Given information:
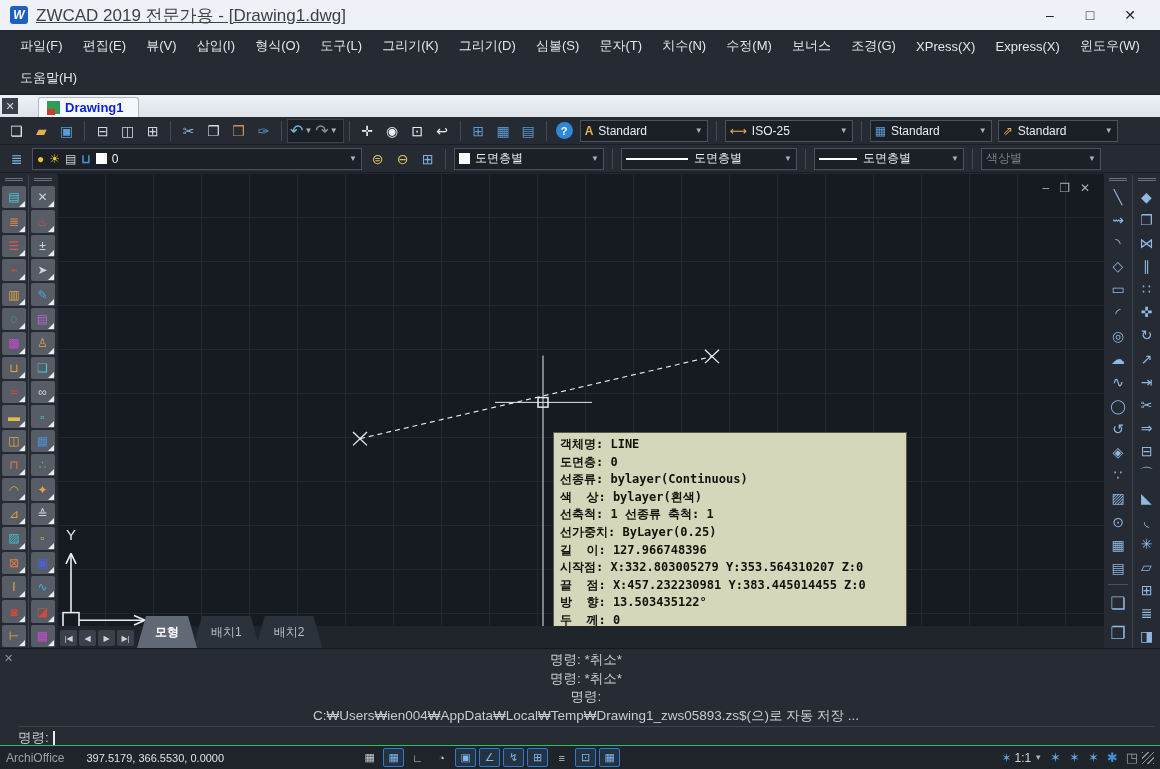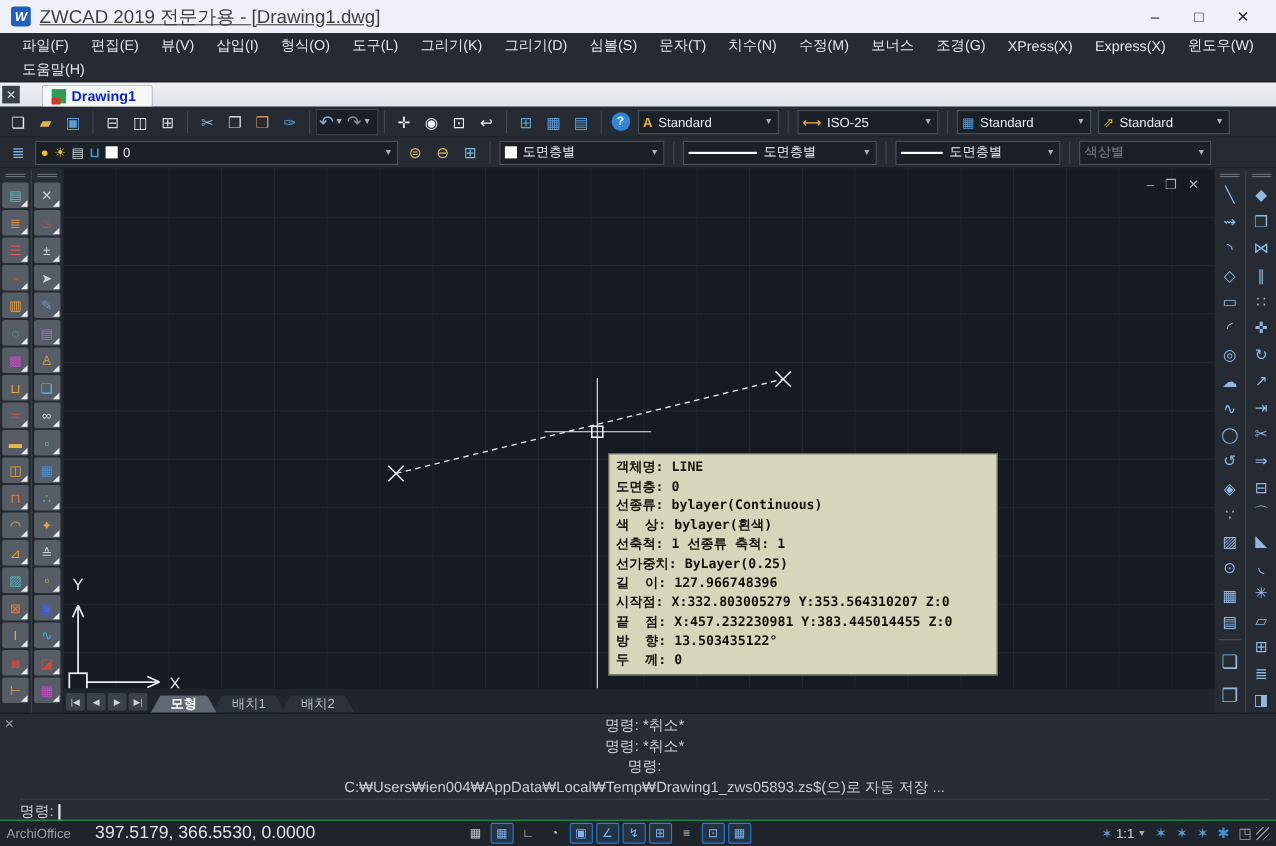--- a/index.html
+++ b/index.html
@@ -18,7 +18,7 @@
 
   
   .menubar { background:#262b33; flex:0 0 auto; border-bottom:1px solid #1a1e25; }
-  .menurow { display:flex; align-items:center; height:22px; padding:0 14px; justify-content:space-between; }
+  .menurow { display:flex; align-items:center; height:22px; padding:16px 14px; justify-content:space-between; }
   .menurow.second { justify-content:flex-start; }
   .menu-item { color:#e2e6eb; font-size:13px; padding:0 6px; white-space:nowrap; }
 

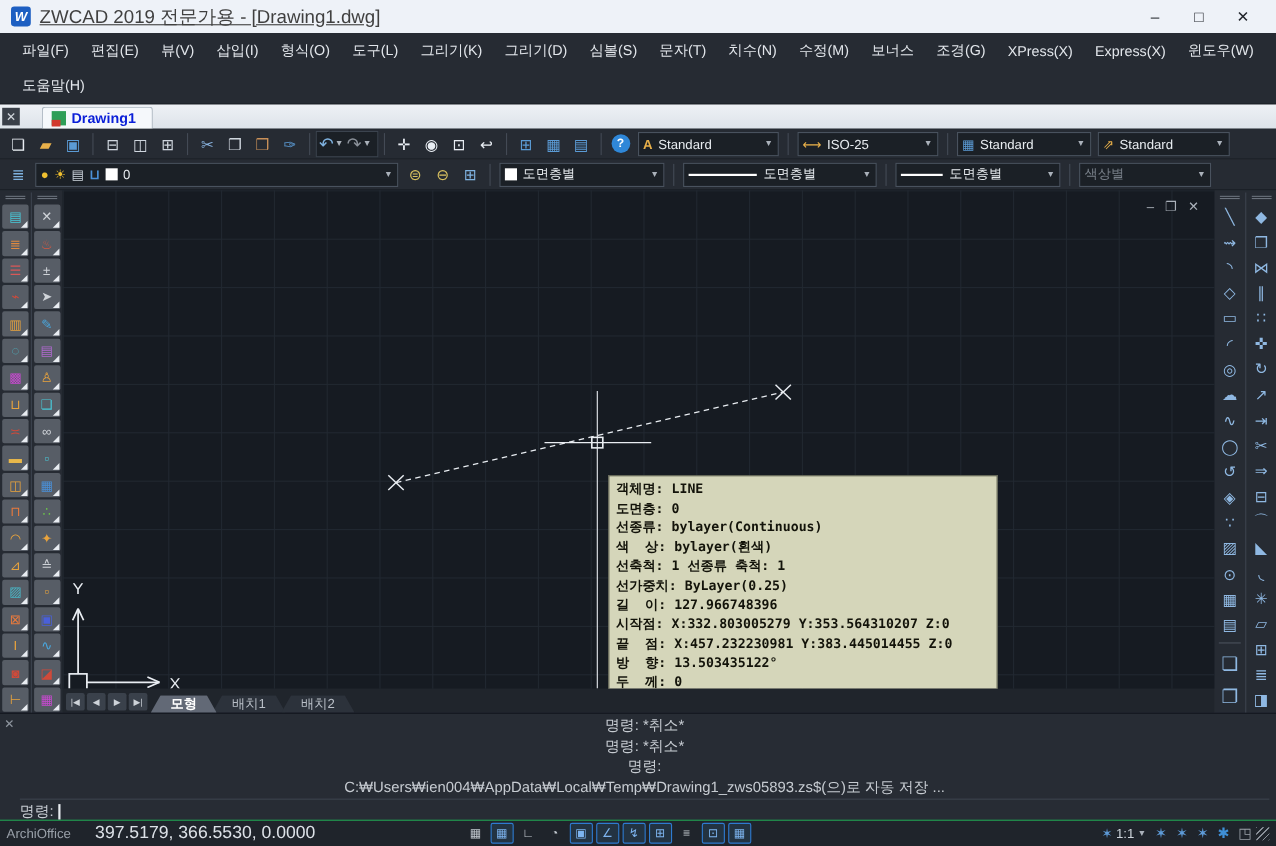--- a/index.html
+++ b/index.html
@@ -81,7 +81,7 @@
   .layouttabs { height:22px; background:#20252c; display:flex; align-items:flex-end; padding-left:2px; flex:0 0 auto; }
   .navbtn { width:17px; height:16px; background:#3a414b; color:#cdd2d8; font-size:8px; display:flex;
             align-items:center; justify-content:center; margin:0 1px 2px 1px; border-radius:2px; }
-  .ltab { height:16px; padding:0 18px; display:flex; align-items:center; font-size:12px; color:#b9bfc7;
+  .ltab { height:32px; padding:0 18px; display:flex; align-items:center; font-size:12px; color:#b9bfc7;
           background:#2c323b; clip-path:polygon(9px 0, calc(100% - 9px) 0, 100% 100%, 0 100%); margin-left:-4px; }
   .ltab.active { background:#626976; color:#ffffff; font-weight:bold; z-index:2; }
 

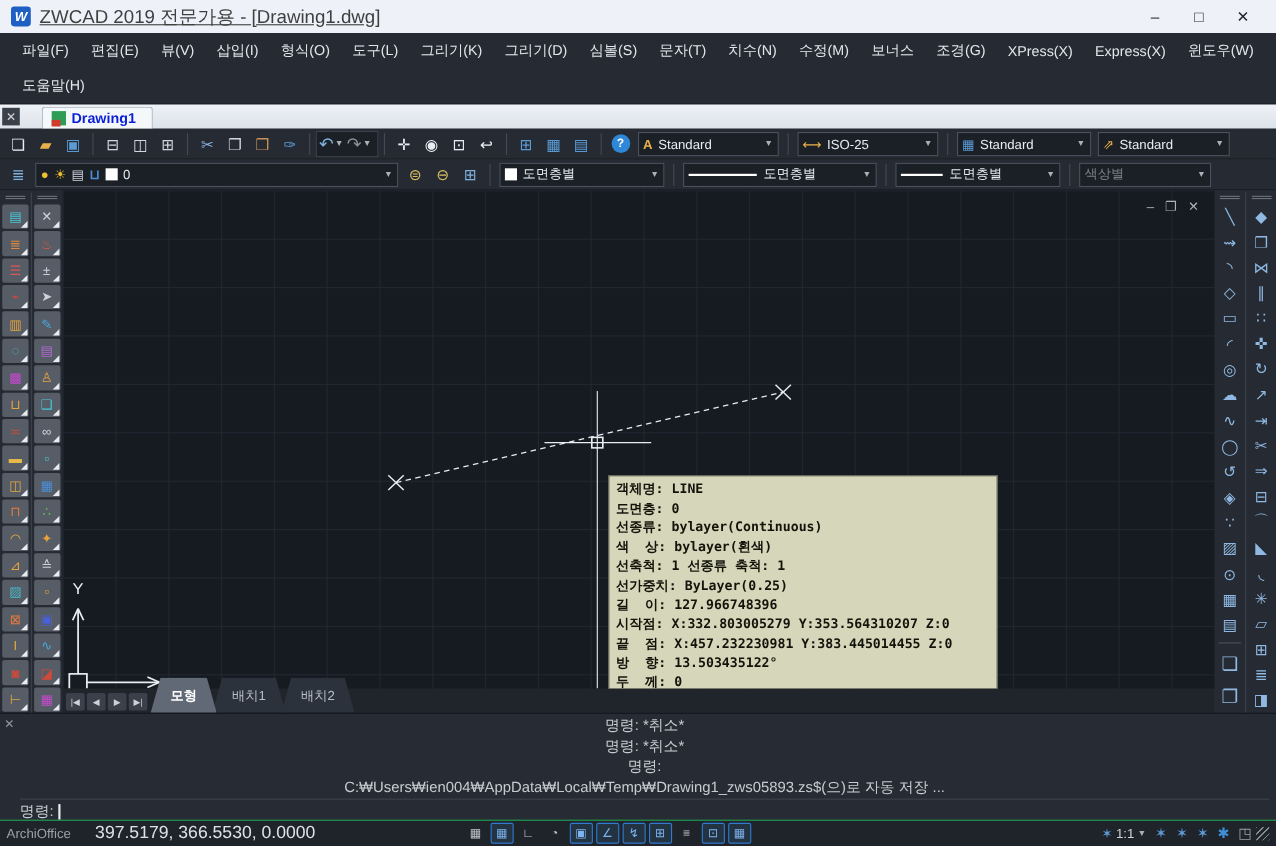--- a/index.html
+++ b/index.html
@@ -98,7 +98,7 @@
   .statusbar { height:24px; background:#1f242b; border-top:1px solid #22c55e; display:flex; align-items:center;
                padding:0 6px; flex:0 0 auto; }
   .app-name { color:#99a0a9; font-size:12px; margin-right:22px; }
-  .coords { color:#dde2e8; font-size:16px; }
+  .coords { color:#dde2e8; font-size:11px; }
   .stoggles { display:flex; gap:3px; margin-left:135px; }
   .stg { width:21px; height:19px; display:flex; align-items:center; justify-content:center; font-size:11px;
          color:#c3c9d0; border:1px solid transparent; border-radius:2px; }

Exercise description: Show all lines from the records above where the word "content" occurs.

Solution to this task:
-  .menurow { display:flex; align-items:center; height:22px; padding:0 14px; justify-content:space-between; }
+  .menurow { display:flex; align-items:center; height:22px; padding:16px 14px; justify-content:space-between; }
   .menurow.second { justify-content:flex-start; }
             align-items:center; justify-content:center; margin:0 1px 2px 1px; border-radius:2px; }
   .stg { width:21px; height:19px; display:flex; align-items:center; justify-content:center; font-size:11px;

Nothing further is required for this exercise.